Es gibt einen Änderungsantrag, der neben der Definition, was taubblind ist, auch noch die Frage der jährlichen Dynamisierung klärt, um nicht immer wieder mit behinderten Menschen um den Ausgleich von Nachteilen feilschen zu müssen. Es liegt alles vor, um es heute richtig zu machen: ein Gesetzentwurf mit den erhöhten und auf die anderen Gruppen erweiterten Nachteilsausgleichen, der natürlich unsere Zustimmung hat, und ein Änderungsantrag der Fraktion DIE LINKE, der die offenen Fragen der Definition und der jährlichen Dynamisierung beantwortet.

Jetzt geben Sie sich einen Ruck und nehmen Sie auch diese Änderung auf, damit wir beim Landesblindengeld, meine Damen und Herren, wirklich einen richtigen Schritt nach vorn kommen.

Vielen Dank.

(Beifall bei den GRÜNEN und den LINKEN)

Meine Damen und Herren! Das war die erste Runde. Gibt es Redebedarf bei der CDU-Fraktion für eine weitere Runde? – Das ist nicht der Fall. Gibt es weiteren Redebedarf aus den Reihen der Fraktionen? – Auch diesen kann ich nicht feststellen. Nun frage ich die Staatsregierung. – Die Staatsregierung hat das Wort. Frau Staatsministerin Klepsch; bitte sehr.
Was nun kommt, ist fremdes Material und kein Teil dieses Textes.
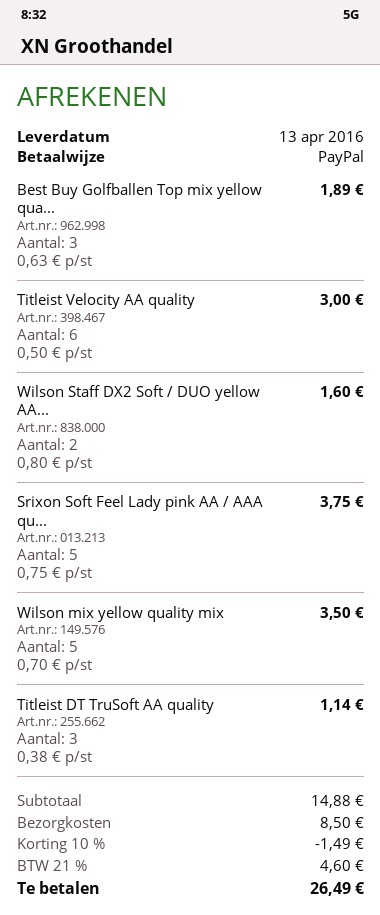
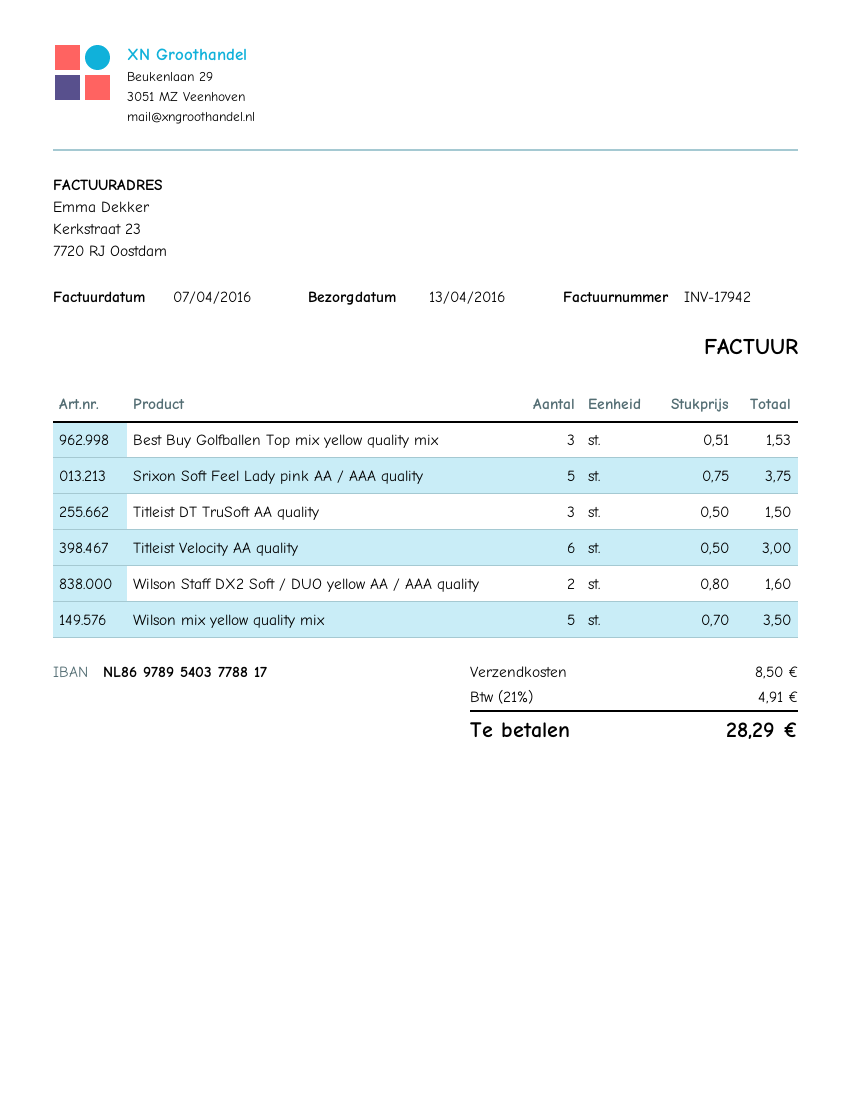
Best Buy Golfballen Top mix yellow qua...: 3 x 0.63 = 1.89 -> 3 x 0.51 = 1.53
Titleist DT TruSoft AA quality: 3 x 0.38 = 1.14 -> 3 x 0.50 = 1.50
discount: 10% = 1.49 -> none
tax: 21% = 4.60 -> 21% = 4.91
total: 26.49 -> 28.29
Sehr geehrter Herr Präsident! Meine sehr geehrten Damen und Herren! Der Neujahrsempfang des Ministerpräsidenten in diesem Jahr stand unter dem Motto „Ungehindert miteinander“. Wer von Ihnen beim Neujahrsempfang dabei war, der weiß, dass das ein richtiges und ein wichtiges Signal in unsere Gesellschaft war.

(Vereinzelt Beifall bei der CDU)

Die Gespräche an diesem Abend – zumindest kann ich das für mich so mitnehmen – waren beeindruckend,

ermutigend und klingen auch noch heute ein ganzes Stück nach.